Front-end code edit data:
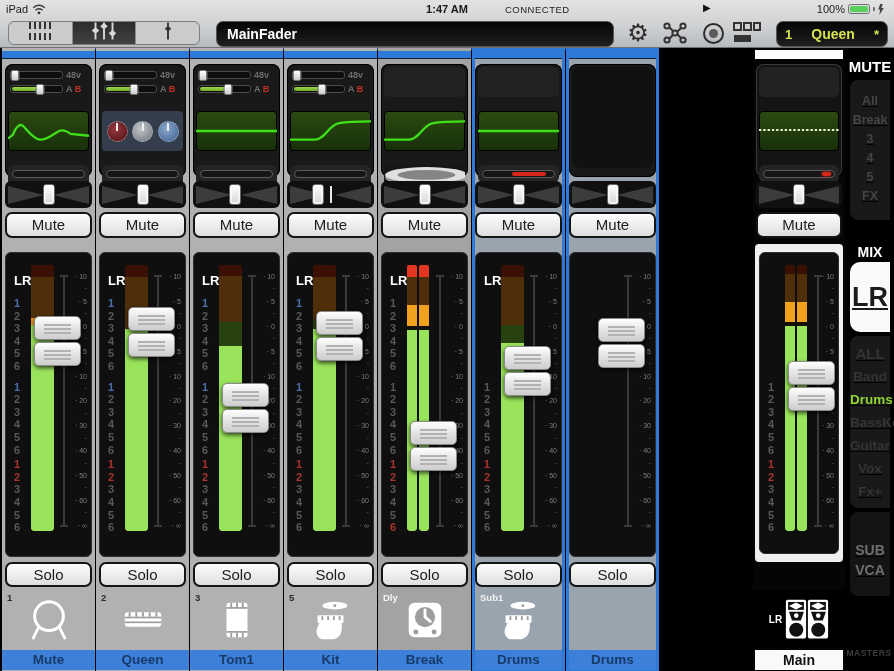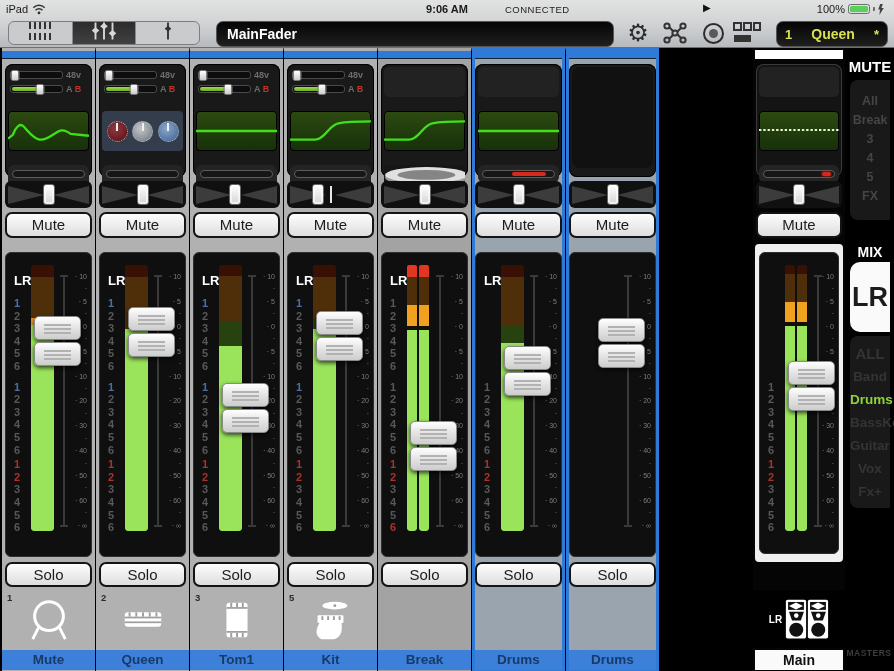--- a/index.html
+++ b/index.html
@@ -135,21 +135,21 @@
   .m-iconarea{position:absolute;top:542px;left:0;right:0;height:58px;background:#000;display:flex;align-items:center;justify-content:center;gap:3px;}
   .m-lr{color:#fff;font-size:10px;font-weight:bold;}
   .m-namebar{position:absolute;top:602px;left:2px;right:2px;height:20px;background:#fafafa;
     text-align:center;font-size:14px;font-weight:bold;color:#111;line-height:20px;}
 
   
   #rightpanel{position:absolute;top:0;left:846px;width:48px;height:623px;background:#000;}
   .rp-head{position:absolute;left:0;right:0;text-align:center;color:#fff;font-weight:bold;}
   .rp-mutehead{top:10px;font-size:15px;}
   .rp-mixhead{top:196px;font-size:14px;}
-  .rp-panel{position:absolute;left:4px;right:4px;background:#191919;border-radius:8px 0 0 8px;}
+  .rp-panel{position:absolute;left:4px;right:4px;background:#191919;border-radius:8px 0 0 8px;text-decoration:underline;}
   .rp-mutelist{top:32px;height:140px;padding-top:12px;}
   .rp-item{text-align:center;font-weight:bold;font-size:12.5px;color:#454545;line-height:19px;}
   .rp-lr{top:214px;height:70px;background:#fafafa;border-radius:10px 0 0 10px;
     display:flex;align-items:center;justify-content:center;font-size:27px;font-weight:bold;color:#1c1c1c;}
   .rp-groups{top:288px;height:172px;padding-top:6px;}
   .vg{text-align:center;font-weight:bold;font-size:13.5px;color:#343434;line-height:23px;}
   .vg.first{font-size:15px;}
   .vg.active{color:#8fd435;}
   .rp-masters{top:464px;height:84px;background:#141414;padding-top:28px;}
   .rp-mitem{text-align:center;font-weight:bold;font-size:14px;color:#6f6f6f;line-height:20px;}
@@ -164,21 +164,21 @@
       <div class="sb-left">
         <span>iPad</span>
         <svg width="14" height="12" viewBox="0 0 16 12">
             <g fill="none" stroke="#333" stroke-width="1.6">
               <path d="M1.5 4.5 a9 9 0 0 1 13 0"></path>
               <path d="M4 7.5 a5.5 5.5 0 0 1 8 0"></path>
             </g>
             <circle cx="8" cy="10.5" r="1.6" fill="#333"></circle>
           </svg>
       </div>
-      <div class="sb-time">9:06 AM</div>
+      <div class="sb-time">1:47 AM</div>
       <div class="sb-conn">CONNECTED</div>
       <div class="sb-play">▶</div>
       <div class="sb-batt">
         <span>100%</span>
         <span class="batt">
             <span class="bfill"></span>
           </span>
           <span class="btip"></span>
         <svg width="6" height="11" viewBox="0 0 6 11">
             <path d="M2.2 0 L0.2 5.5 H2 L1.4 11 L5.8 4 H3.4 L4.8 0 Z" fill="#444"></path>
@@ -820,20 +820,30 @@
               <div class="srow">· ∞</div>
             </div>
             <div class="cap" style="top:168px">
               <i></i>
             </div>
             <div class="cap" style="top:194px">
               <i></i>
             </div>
           </div>
           <div class="pushbtn solo-btn">Solo</div>
+          <div class="iconarea">
+            <span class="chnum lt">Dly</span>
+            <span class="chicon"><svg viewBox="0 0 48 48">
+                <rect x="7" y="6" width="34" height="36" rx="6" fill="#fff"></rect>
+                <circle cx="24" cy="21" r="10.5" fill="#9e9e9e"></circle>
+                <path d="M24 13.5 v7.5 l5.5 4.5" stroke="#fff" stroke-width="3" fill="none" stroke-linecap="round"></path>
+                <circle cx="14.5" cy="36.5" r="2.6" fill="#9e9e9e"></circle>
+                <circle cx="33.5" cy="36.5" r="2.6" fill="#9e9e9e"></circle>
+              </svg></span>
+          </div>
           <div class="namebar">Break</div>
         </div>
         <div class="strip sel">
           <div class="tabbar"></div>
           <div class="proc">
             <div class="pblock g36"></div>
             <div class="pblock eq">
               <svg viewBox="0 0 84 42" preserveAspectRatio="none">
                 <path d="M0,21 L84,21" fill="none" stroke="#3fe01a" stroke-width="2.4"></path>
               </svg>
@@ -909,20 +919,35 @@
               <div class="srow">· ∞</div>
             </div>
             <div class="cap" style="top:93px">
               <i></i>
             </div>
             <div class="cap" style="top:119px">
               <i></i>
             </div>
           </div>
           <div class="pushbtn solo-btn">Solo</div>
+          <div class="iconarea">
+            <span class="chnum lt">Sub1</span>
+            <span class="chicon"><svg viewBox="0 0 48 48">
+                <ellipse cx="28" cy="9" rx="13" ry="4" fill="#fff"></ellipse>
+                <circle cx="28" cy="9" r="1.5" fill="#9e9e9e"></circle>
+                <rect x="10" y="19" width="27" height="8" rx="1" fill="#fff"></rect>
+                <g fill="#9e9e9e">
+                  <rect x="14" y="20" width="2" height="4"></rect>
+                  <rect x="20" y="20" width="2" height="4"></rect>
+                  <rect x="26" y="20" width="2" height="4"></rect>
+                  <rect x="32" y="20" width="2" height="4"></rect>
+                </g>
+                <path d="M12 27 q-7 12 2 17 h13 q10 -3 8 -17 z" fill="#fff"></path>
+              </svg></span>
+          </div>
           <div class="namebar">Drums</div>
         </div>
         <div class="strip sel">
           <div class="tabbar"></div>
           <div class="proc">
             <div class="pblock tallblank"></div>
           </div>
           <div class="pan">
             <div class="bt l"></div>
             <div class="bt r"></div>
@@ -1097,16 +1122,20 @@
       <div class="rp-panel rp-lr">LR</div>
       <div class="rp-panel rp-groups" id="viewgroups">
           <div class="vg first">ALL</div>
           <div class="vg">Band</div>
           <div class="vg active">Drums</div>
           <div class="vg">BassKe</div>
           <div class="vg">Guitar</div>
           <div class="vg">Vox</div>
           <div class="vg">Fx+</div>
         </div>
+      <div class="rp-panel rp-masters" id="masterslist">
+          <div class="rp-mitem">SUB</div>
+          <div class="rp-mitem">VCA</div>
+        </div>
       <div class="rp-footer">MASTERS</div>
     </div>
   </div>
 </div>
 
 </body></html>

#### Task description
Write out the records above exactly as they stand, leaving out every picture.

#### Written solution
--- a/index.html
+++ b/index.html
@@ -135,21 +135,21 @@
   .m-iconarea{position:absolute;top:542px;left:0;right:0;height:58px;background:#000;display:flex;align-items:center;justify-content:center;gap:3px;}
   .m-lr{color:#fff;font-size:10px;font-weight:bold;}
   .m-namebar{position:absolute;top:602px;left:2px;right:2px;height:20px;background:#fafafa;
     text-align:center;font-size:14px;font-weight:bold;color:#111;line-height:20px;}
 
   
   #rightpanel{position:absolute;top:0;left:846px;width:48px;height:623px;background:#000;}
   .rp-head{position:absolute;left:0;right:0;text-align:center;color:#fff;font-weight:bold;}
   .rp-mutehead{top:10px;font-size:15px;}
   .rp-mixhead{top:196px;font-size:14px;}
-  .rp-panel{position:absolute;left:4px;right:4px;background:#191919;border-radius:8px 0 0 8px;}
+  .rp-panel{position:absolute;left:4px;right:4px;background:#191919;border-radius:8px 0 0 8px;text-decoration:underline;}
   .rp-mutelist{top:32px;height:140px;padding-top:12px;}
   .rp-item{text-align:center;font-weight:bold;font-size:12.5px;color:#454545;line-height:19px;}
   .rp-lr{top:214px;height:70px;background:#fafafa;border-radius:10px 0 0 10px;
     display:flex;align-items:center;justify-content:center;font-size:27px;font-weight:bold;color:#1c1c1c;}
   .rp-groups{top:288px;height:172px;padding-top:6px;}
   .vg{text-align:center;font-weight:bold;font-size:13.5px;color:#343434;line-height:23px;}
   .vg.first{font-size:15px;}
   .vg.active{color:#8fd435;}
   .rp-masters{top:464px;height:84px;background:#141414;padding-top:28px;}
   .rp-mitem{text-align:center;font-weight:bold;font-size:14px;color:#6f6f6f;line-height:20px;}
@@ -164,21 +164,21 @@
       <div class="sb-left">
         <span>iPad</span>
         <svg width="14" height="12" viewBox="0 0 16 12">
             <g fill="none" stroke="#333" stroke-width="1.6">
               <path d="M1.5 4.5 a9 9 0 0 1 13 0"></path>
               <path d="M4 7.5 a5.5 5.5 0 0 1 8 0"></path>
             </g>
             <circle cx="8" cy="10.5" r="1.6" fill="#333"></circle>
           </svg>
       </div>
-      <div class="sb-time">9:06 AM</div>
+      <div class="sb-time">1:47 AM</div>
       <div class="sb-conn">CONNECTED</div>
       <div class="sb-play">▶</div>
       <div class="sb-batt">
         <span>100%</span>
         <span class="batt">
             <span class="bfill"></span>
           </span>
           <span class="btip"></span>
         <svg width="6" height="11" viewBox="0 0 6 11">
             <path d="M2.2 0 L0.2 5.5 H2 L1.4 11 L5.8 4 H3.4 L4.8 0 Z" fill="#444"></path>
@@ -820,20 +820,30 @@
               <div class="srow">· ∞</div>
             </div>
             <div class="cap" style="top:168px">
               <i></i>
             </div>
             <div class="cap" style="top:194px">
               <i></i>
             </div>
           </div>
           <div class="pushbtn solo-btn">Solo</div>
+          <div class="iconarea">
+            <span class="chnum lt">Dly</span>
+            <span class="chicon"><svg viewBox="0 0 48 48">
+                <rect x="7" y="6" width="34" height="36" rx="6" fill="#fff"></rect>
+                <circle cx="24" cy="21" r="10.5" fill="#9e9e9e"></circle>
+                <path d="M24 13.5 v7.5 l5.5 4.5" stroke="#fff" stroke-width="3" fill="none" stroke-linecap="round"></path>
+                <circle cx="14.5" cy="36.5" r="2.6" fill="#9e9e9e"></circle>
+                <circle cx="33.5" cy="36.5" r="2.6" fill="#9e9e9e"></circle>
+              </svg></span>
+          </div>
           <div class="namebar">Break</div>
         </div>
         <div class="strip sel">
           <div class="tabbar"></div>
           <div class="proc">
             <div class="pblock g36"></div>
             <div class="pblock eq">
               <svg viewBox="0 0 84 42" preserveAspectRatio="none">
                 <path d="M0,21 L84,21" fill="none" stroke="#3fe01a" stroke-width="2.4"></path>
               </svg>
@@ -909,20 +919,35 @@
               <div class="srow">· ∞</div>
             </div>
             <div class="cap" style="top:93px">
               <i></i>
             </div>
             <div class="cap" style="top:119px">
               <i></i>
             </div>
           </div>
           <div class="pushbtn solo-btn">Solo</div>
+          <div class="iconarea">
+            <span class="chnum lt">Sub1</span>
+            <span class="chicon"><svg viewBox="0 0 48 48">
+                <ellipse cx="28" cy="9" rx="13" ry="4" fill="#fff"></ellipse>
+                <circle cx="28" cy="9" r="1.5" fill="#9e9e9e"></circle>
+                <rect x="10" y="19" width="27" height="8" rx="1" fill="#fff"></rect>
+                <g fill="#9e9e9e">
+                  <rect x="14" y="20" width="2" height="4"></rect>
+                  <rect x="20" y="20" width="2" height="4"></rect>
+                  <rect x="26" y="20" width="2" height="4"></rect>
+                  <rect x="32" y="20" width="2" height="4"></rect>
+                </g>
+                <path d="M12 27 q-7 12 2 17 h13 q10 -3 8 -17 z" fill="#fff"></path>
+              </svg></span>
+          </div>
           <div class="namebar">Drums</div>
         </div>
         <div class="strip sel">
           <div class="tabbar"></div>
           <div class="proc">
             <div class="pblock tallblank"></div>
           </div>
           <div class="pan">
             <div class="bt l"></div>
             <div class="bt r"></div>
@@ -1097,16 +1122,20 @@
       <div class="rp-panel rp-lr">LR</div>
       <div class="rp-panel rp-groups" id="viewgroups">
           <div class="vg first">ALL</div>
           <div class="vg">Band</div>
           <div class="vg active">Drums</div>
           <div class="vg">BassKe</div>
           <div class="vg">Guitar</div>
           <div class="vg">Vox</div>
           <div class="vg">Fx+</div>
         </div>
+      <div class="rp-panel rp-masters" id="masterslist">
+          <div class="rp-mitem">SUB</div>
+          <div class="rp-mitem">VCA</div>
+        </div>
       <div class="rp-footer">MASTERS</div>
     </div>
   </div>
 </div>
 
 </body></html>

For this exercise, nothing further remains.